## Task
Collect from the data below each line with "center".

## Given entries
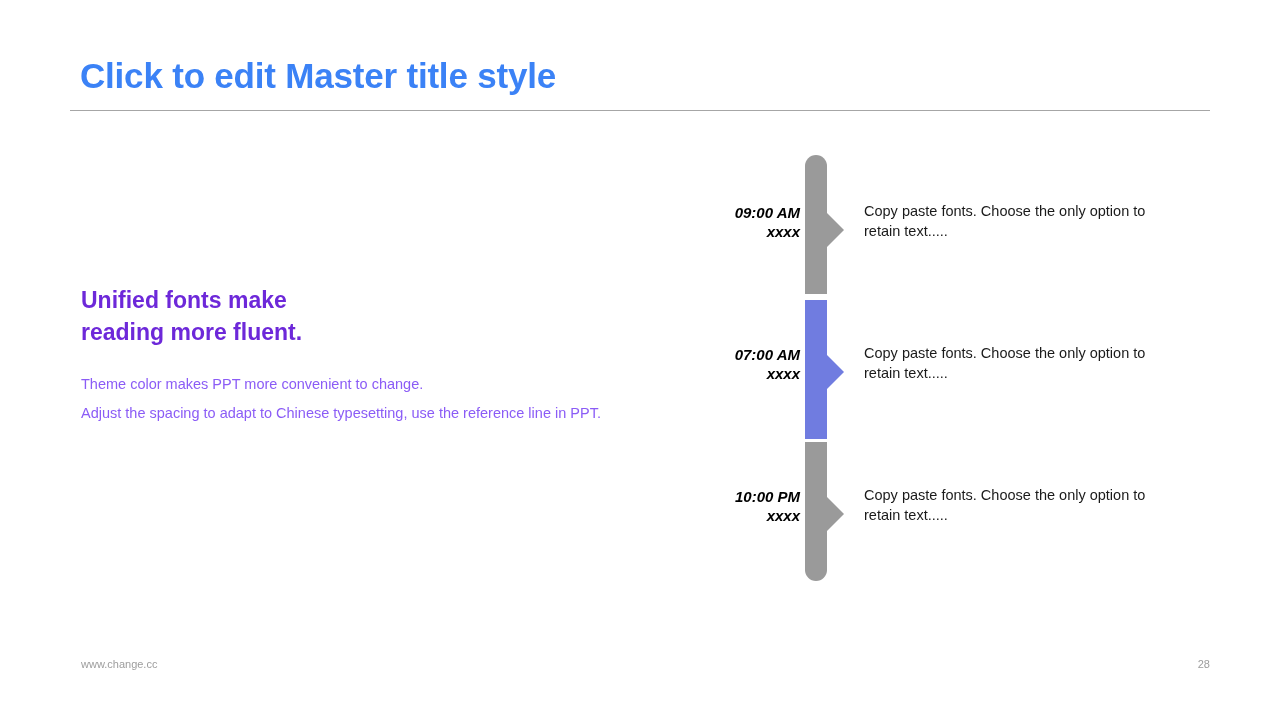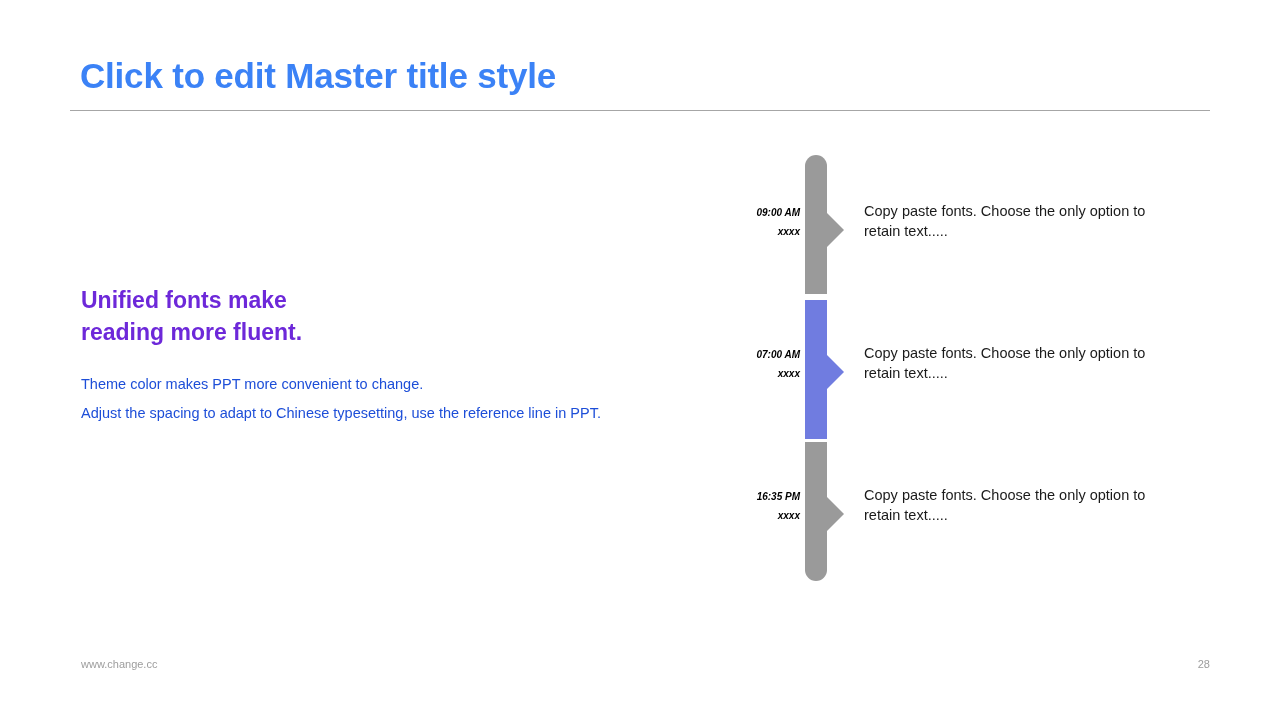--- a/index.html
+++ b/index.html
@@ -85,7 +85,7 @@
     top: 48px;
     width: 100px;
     text-align: right;
-    font-size: 10px;
+    font-size: 15px;
     font-weight: bold;
     font-style: italic;
     line-height: 19px;

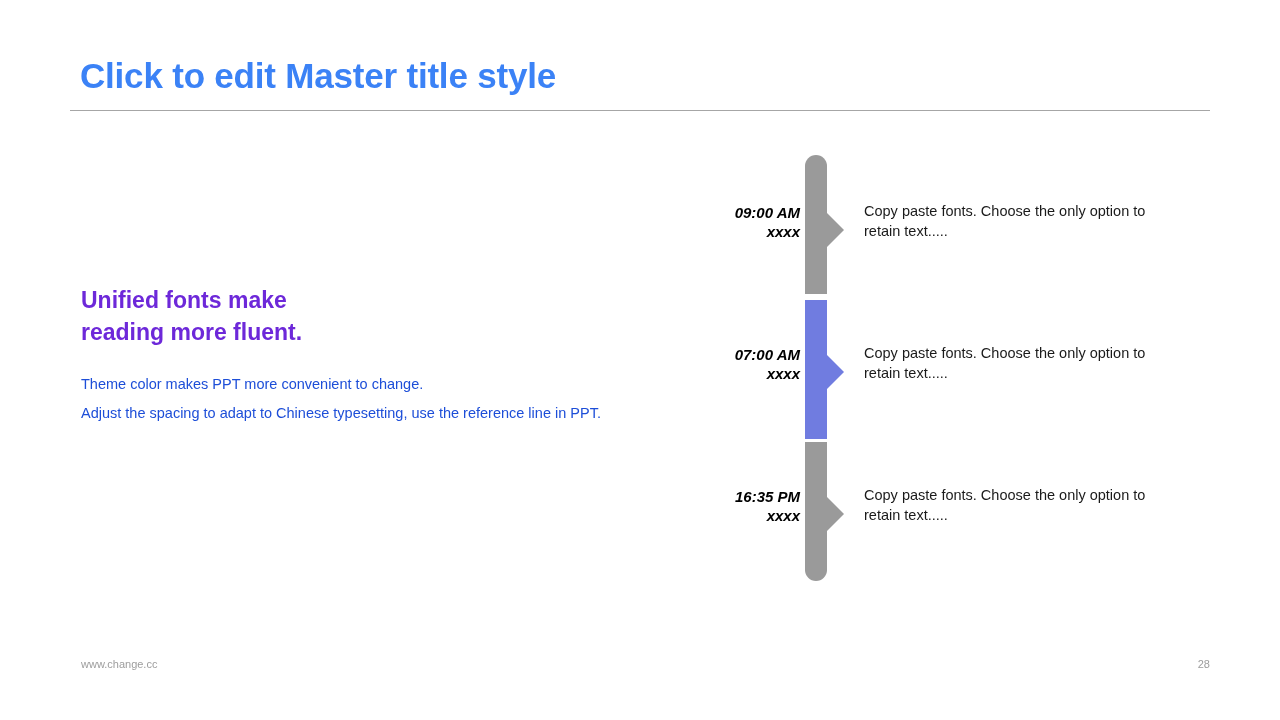--- a/index.html
+++ b/index.html
@@ -55,7 +55,7 @@
   #left-body {
     font-size: 14.5px;
     line-height: 29px;
-    color: #1d4ed8;
+    color: #8b5cf6;
     margin: 0;
     white-space: pre-line;
   }

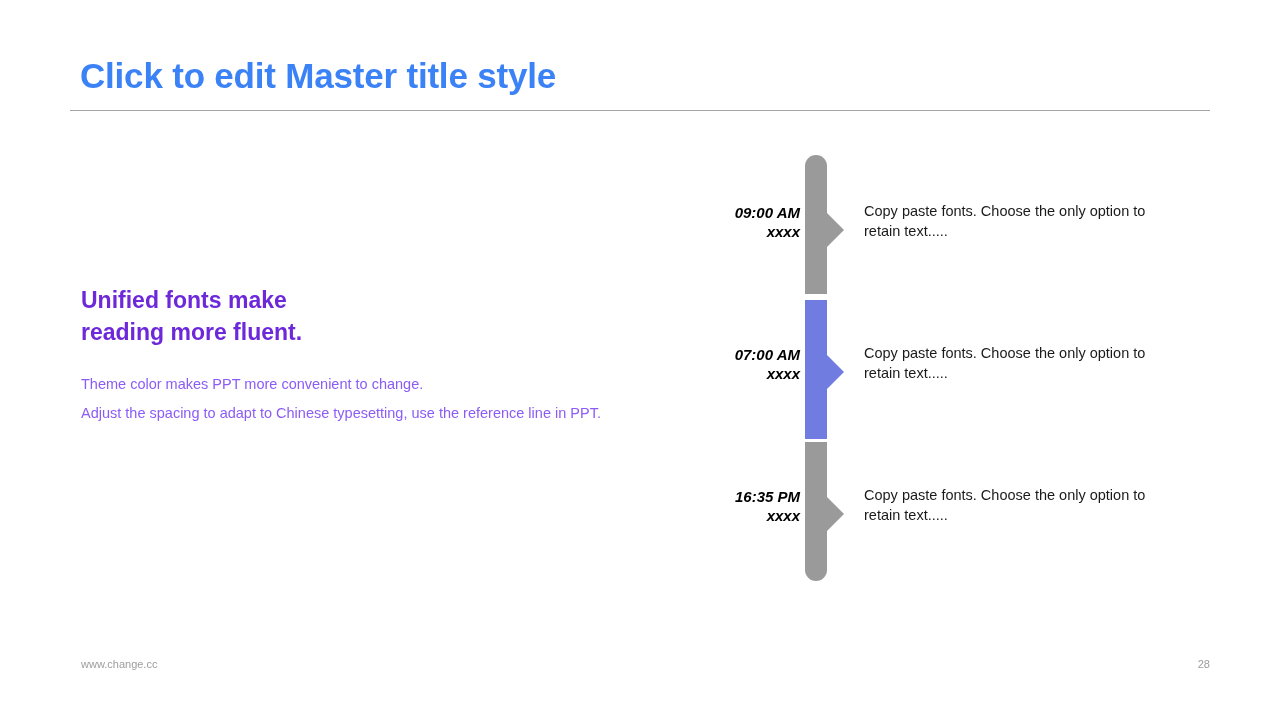--- a/index.html
+++ b/index.html
@@ -205,7 +205,7 @@
   </div>
 
   <div class="tl-row r2">
-    <div class="tl-time">16:35 PM
+    <div class="tl-time">10:00 PM
 xxxx</div>
     <div class="tl-bar">
       <div class="seg" style="background: rgb(154, 154, 154);"></div>

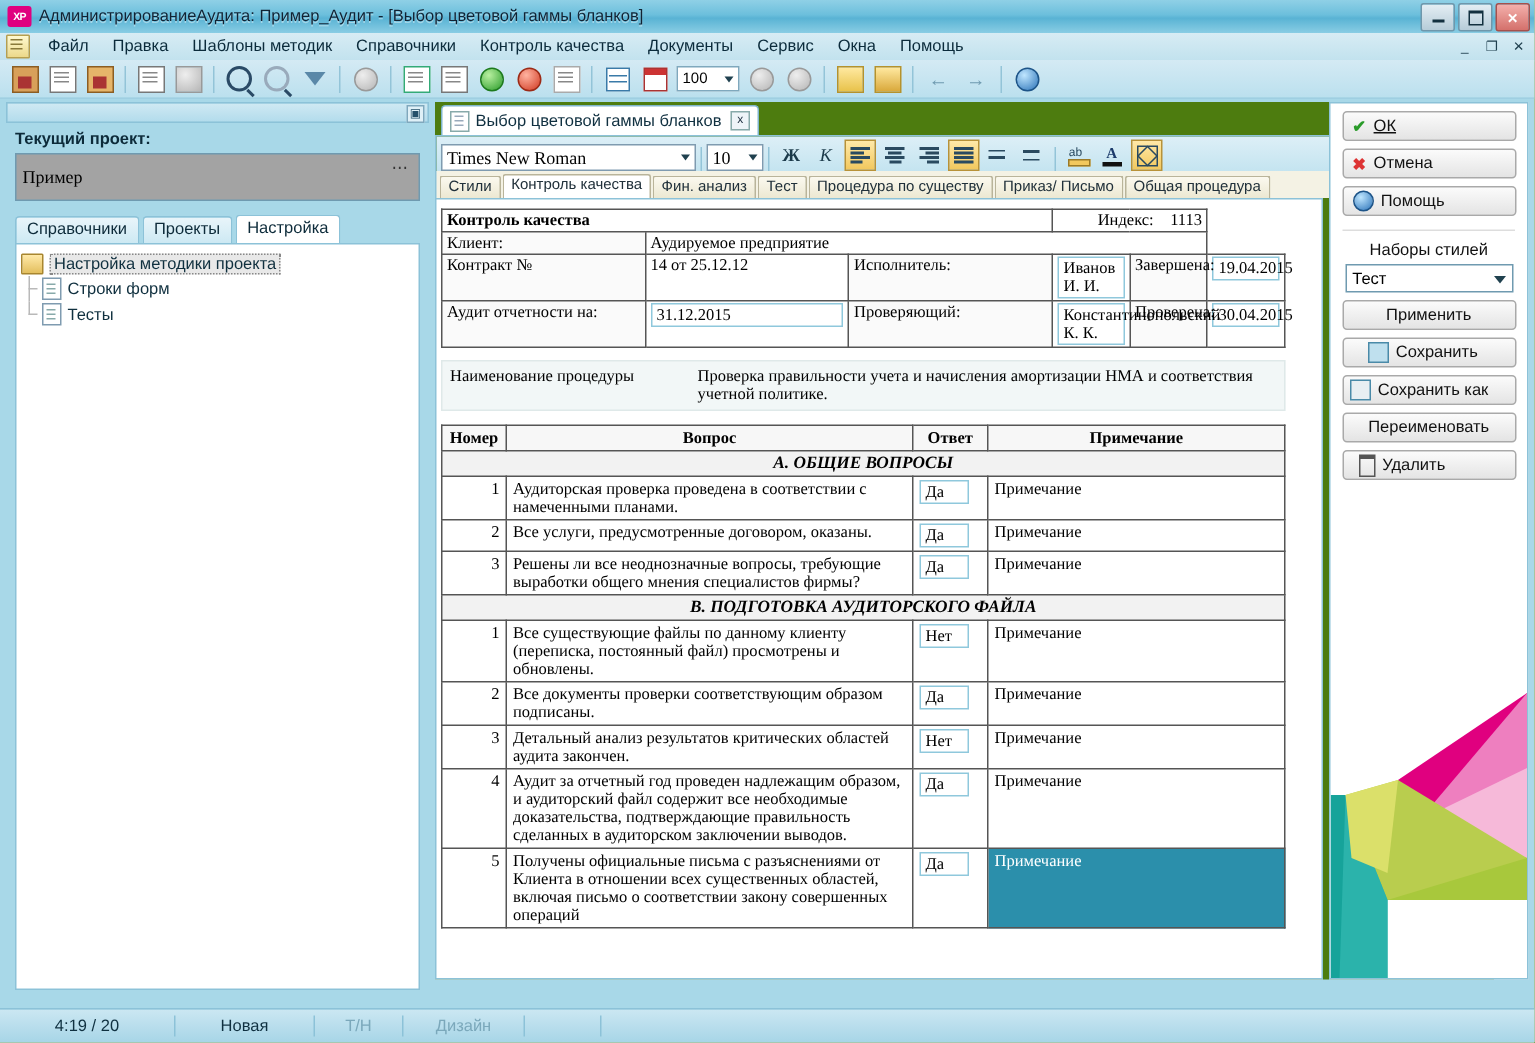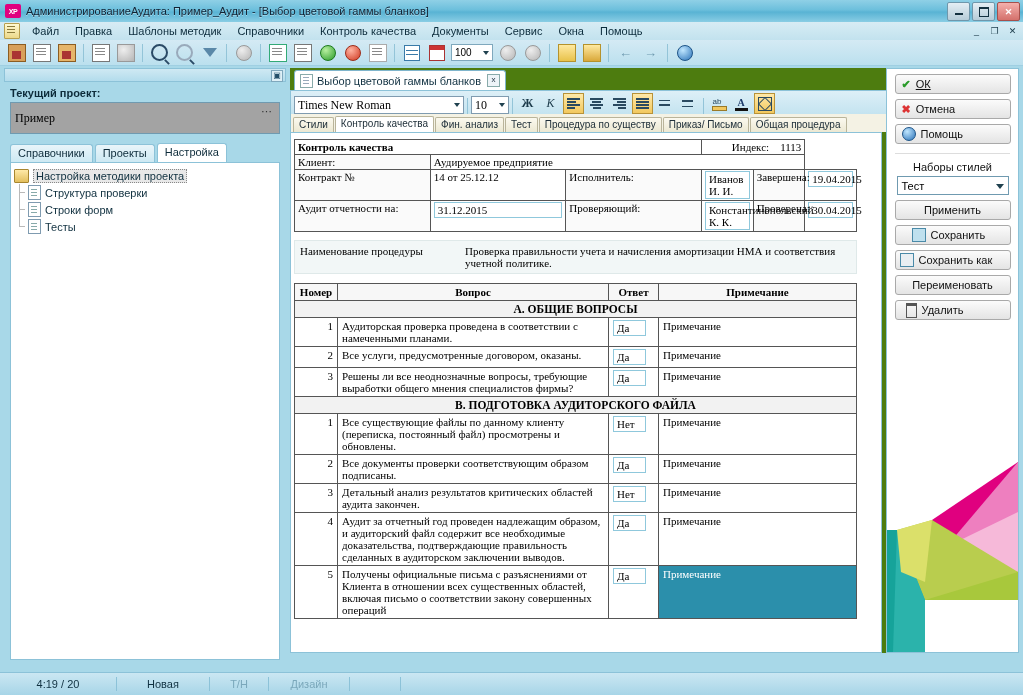--- a/index.html
+++ b/index.html
@@ -432,10 +432,6 @@
       <div class="tree-row">
         <span class="tree-icon-folder"></span>
         <span class="tree-sel">Настройка методики проекта</span>
-      </div>
-      <div class="tree-row child">
-        <span class="tree-icon-doc"></span>
-        <span>Структура проверки</span>
       </div>
       <div class="tree-row child">
         <span class="tree-icon-doc"></span>

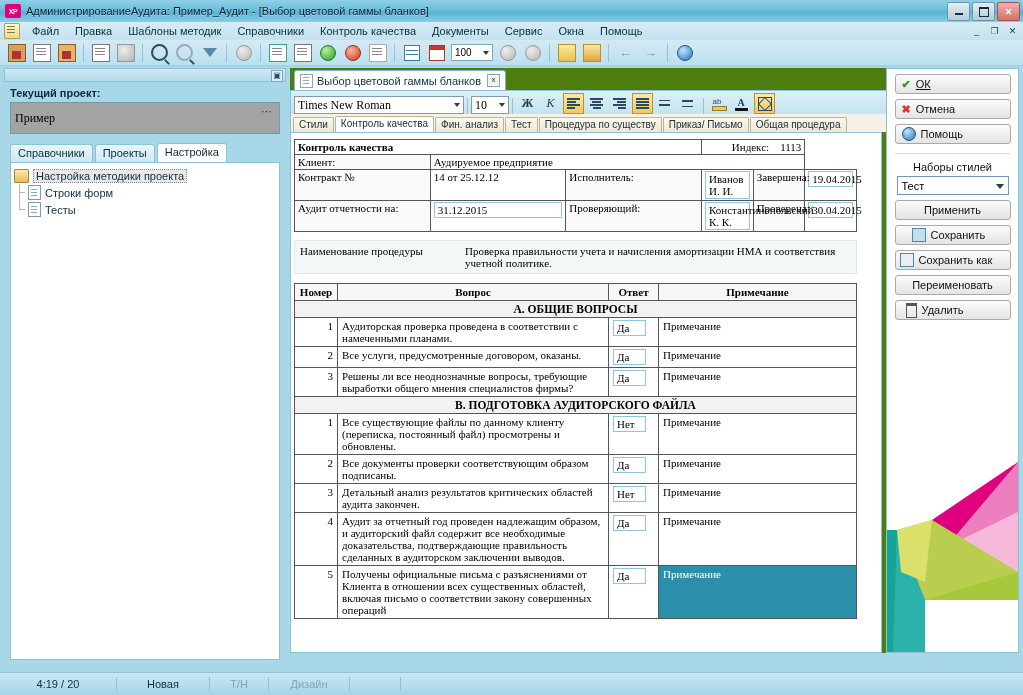--- a/index.html
+++ b/index.html
@@ -244,7 +244,7 @@
     font-family:"Liberation Serif", serif;
   }
   .q-section td {
-    background:#f2f2f2; text-align:center; font-weight:bold; font-size:11.5px; padding:2px;
+    background:#f2f2f2; text-align:center; font-weight:bold; font-size:11.5px; padding:2px;font-style:italic;
   }
   .q-num { text-align:right; width:38px; }
   .q-ans { width:45px; }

## Task response
-    background:#f2f2f2; text-align:center; font-weight:bold; font-size:11.5px; padding:2px;
+    background:#f2f2f2; text-align:center; font-weight:bold; font-size:11.5px; padding:2px;font-style:italic;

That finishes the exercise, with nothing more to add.